Respons Aparat dan Upaya Penanganan
Setelah kericuhan, aparat keamanan melakukan penyisiran di sekitar lokasi demo, termasuk di Jalan Kertanegara, Balai Kota Malang, Jalan Suropati, Jalan Sultan Agung, dan Jalan Pajajaran.
Aparat yang berpakaian lengkap dan membawa alat pemukul terlihat memukul mundur massa yang berusaha menyelamatkan diri.
Meskipun situasi telah terkendali, insiden ini meninggalkan pertanyaan tentang apakah tindakan aparat proporsional atau justru berlebihan.
Masyarakat menuntut transparansi dan pertanggungjawaban atas kekerasan yang terjadi.
Diuji Materi ke MK
Tujuh mahasiswa Fakultas Hukum Universitas Indonesia (UI) melayangkan gugatan ke Mahkamah Konstitusi (MK) terkait revisi Undang-Undang TNI yang baru saja disahkan DPR RI pada Kamis (20/3/2025) kemarin.

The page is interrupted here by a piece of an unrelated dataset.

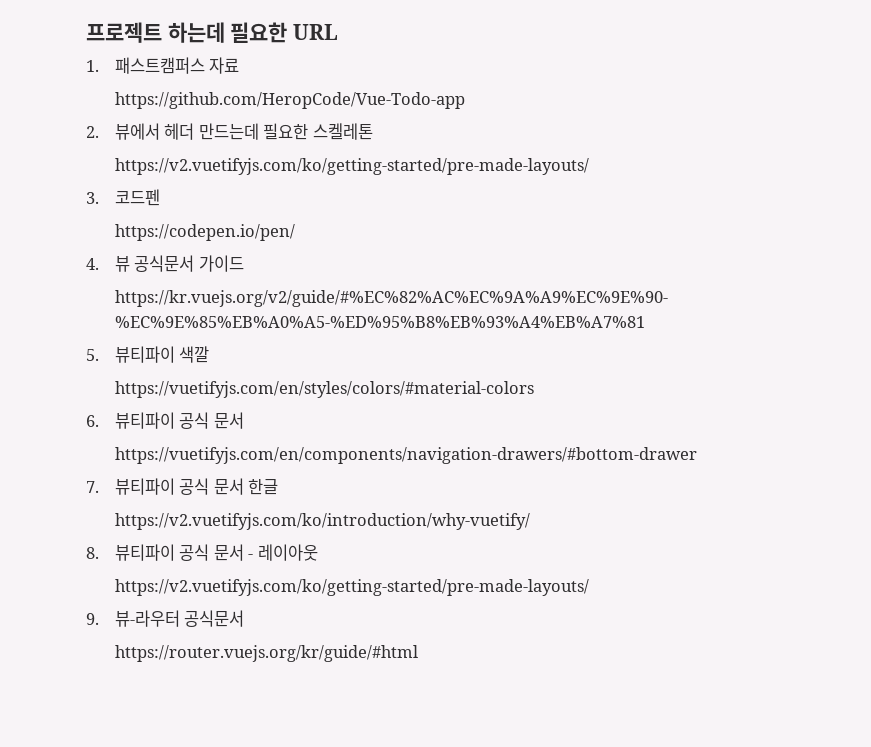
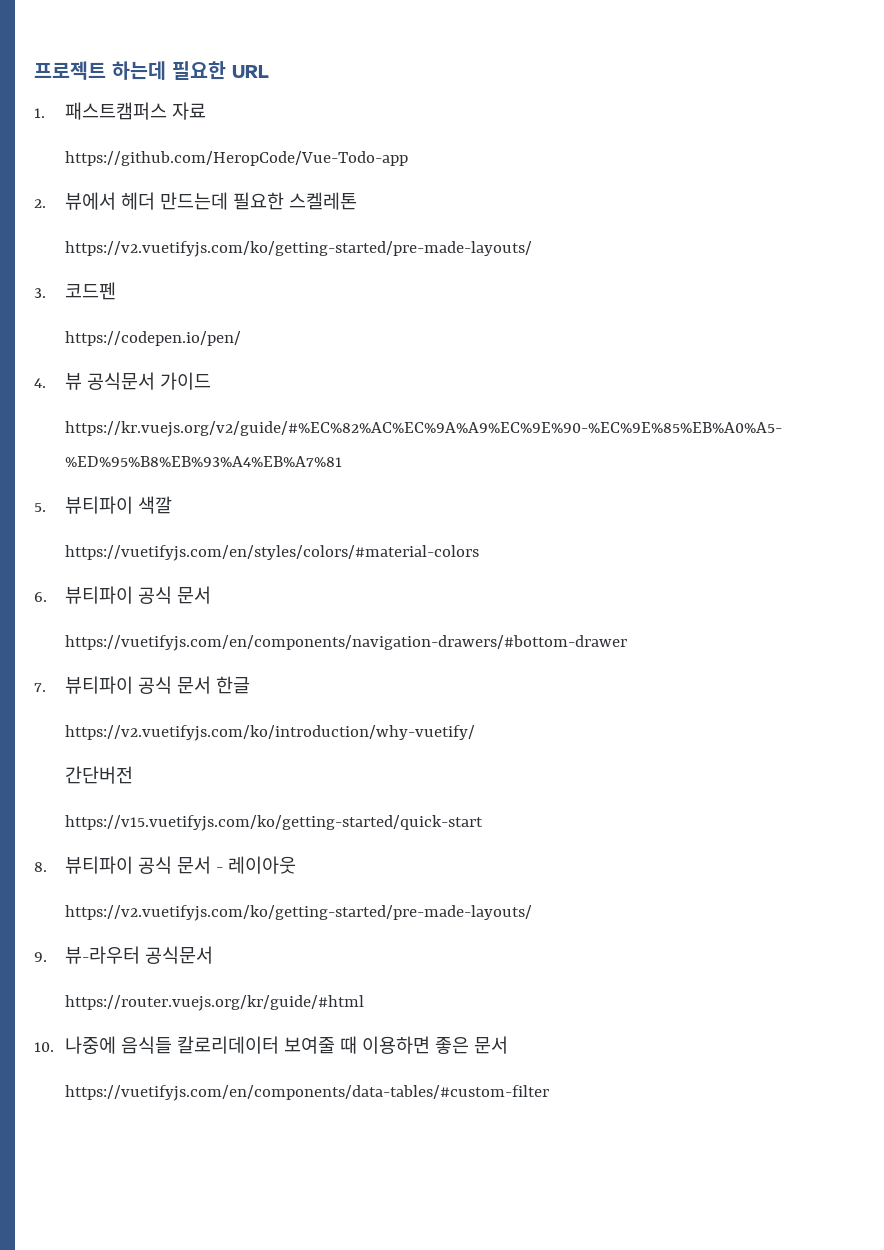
(530, 521) none -> [65,766,134,784] [65,815,484,831] // 간단버전 // https://v15.vuetifyjs.com/ko/getting-started/quick-start
(418, 653) none -> [34,1036,509,1054] [65,1085,550,1101] // 10. 나중에 음식들 칼로리데이터 보여줄 때 이용하면 좋은 문서 // https://vuetifyjs.com/en/components/data-tables/#custom-filter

Kuasa hukum para pemohon yang juga mahasiswa FHUI, Abu Rizal Biladina, mengatakan gugatan mereka dilayangkan karena dinilai ada kecacatan prosedural dalam revisi UU TNI.
"Alasan kami menguji itu karena kami melihat ada kecacatan dalam pembentukan peraturan perundang-undangan a quo. Jadi, sehingga ya kami menyatakan bahwasanya Undang-Undang tersebut inkonstitusional secara formal," kata Rizal saat ditemui di Gedung MK, Jakarta Pusat, Jumat (21/3/2025).
Ada lima pokok permohonan atau petitum yang dilayangkan para pemohon.
Pertama, meminta MK mengabulkan seluruh permohonan.
Kedua, menyatakan UU TNI yang baru disahkan bertentangan dengan Undang-Undang Dasar 1945 dan tidak memiliki kekuatan hukum mengikat.
"Lalu yang ketiga, itu tentunya kami meminta bahwasanya Undang-Undang tersebut tidak memenuhi ketentuan pembentukan Undang-Undang berdasarkan UUD 1945," imbuhnya.
Keempat, mereka meminta agar MK menghapus norma baru dalam UU TNI yang baru disahkan dan mengembalikan norma lama sebelum terjadinya revisi.
"Kelima, seperti biasa memerintahkan keputusan dimuat ke dalam berita negara," kata Rizal. Rizal juga menjawab strategi mereka yang menggugat UU TNI meskipun beleid tersebut belum memiliki nomor atau belum diundangkan.
Rizal percaya, meskipun saat ini obyek gugatan belum memiliki nomor, masih ada waktu koreksi atau perbaikan yang diberikan oleh MK.
Misalnya, waktu registrasi berjalan 5-10 hari, kemudian sidang pendahuluan 1 hari, dan sidang perbaikan 14 hari.
"Jadi total lebih dari 30 hari. Sedangkan UU a quo (UU TNI yang baru) pada tanggal 20 Maret disahkan oleh DPR, maka 30 hari wajib diundangkan (diberikan nomor)," katanya.
Di waktu yang sempit itu, mereka akan memperjelas obyek gugatan dan berharap MK menerima gugatan mereka.
Adapun tujuh mahasiswa dan dua penasihat hukumnya tersebut merupakan para mahasiswa aktif FHUI.
Para pemohon adalah
Muhammad Alif Ramadhan,
Namoradiarta Siahaan,
Kelvin Oktariano,
M. Nurrobby Fatih,
Nicholas Indra Cyrill Kataren,
Mohammad Syaddad Sumartadinata,
dan Yuniar A. Alpandi.
Kuasa hukum mereka adalah Abu Rizal Biladina dan Muhammad.
Dewan Perwakilan Rakyat (DPR) RI telah resmi mengesahkan Revisi UU (RUU) Nomor 34 Tahun 2004 tentang TNI menjadi Undang-Undang (UU).
Keputusan ini diambil dalam Rapat Paripurna DPR ke-15 Masa Persidangan II Tahun Sidang 2024-2025 yang digelar di Gedung DPR, Senayan, Jakarta, pada Kamis (20/3/2025).
Diketahui, RUU TNI yang ditolak banyak pihak ini mencakup perubahan empat pasal, yakni Pasal 3 mengenai kedudukan TNI, Pasal 15 soal tugas pokok TNI, Pasal 53 soal usia pensiun prajurit, serta Pasal 47 berkait dengan penempatan prajurit aktif di jabatan sipil.